- [Revision tracking records]:
↓↓↓

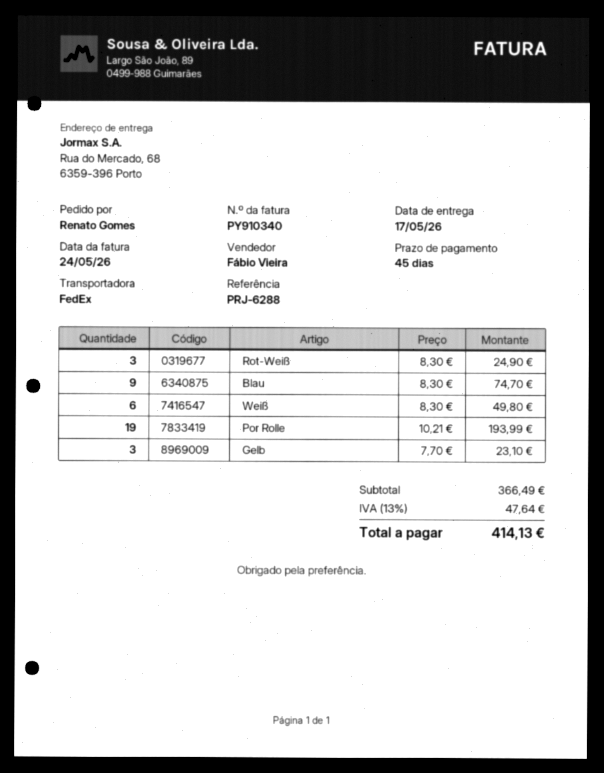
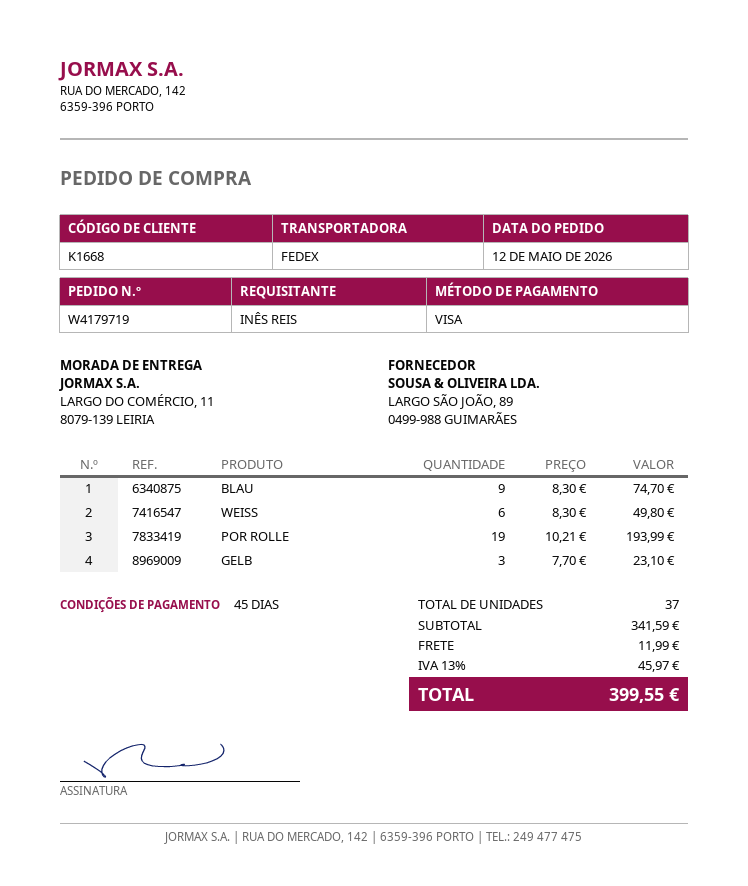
ordered by: Renato Gomes -> INÊS REIS
ship to: Rua do Mercado, 68, 6359-396 Porto -> LARGO DO COMÉRCIO, 11, 8079-139 LEIRIA
Rot-Weiß: 3 x 8.30 = 24.90 -> none
subtotal: 366.49 -> 341.59
shipping: none -> 11.99
tax: 13% = 47.64 -> 13% = 45.97
total: 414.13 -> 399.55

↑↑↑

- [Task instructions]: Return each entry exactly as given. Leave the images out.

- [Result of this exercise]:
ordered by: Renato Gomes -> INÊS REIS
ship to: Rua do Mercado, 68, 6359-396 Porto -> LARGO DO COMÉRCIO, 11, 8079-139 LEIRIA
Rot-Weiß: 3 x 8.30 = 24.90 -> none
subtotal: 366.49 -> 341.59
shipping: none -> 11.99
tax: 13% = 47.64 -> 13% = 45.97
total: 414.13 -> 399.55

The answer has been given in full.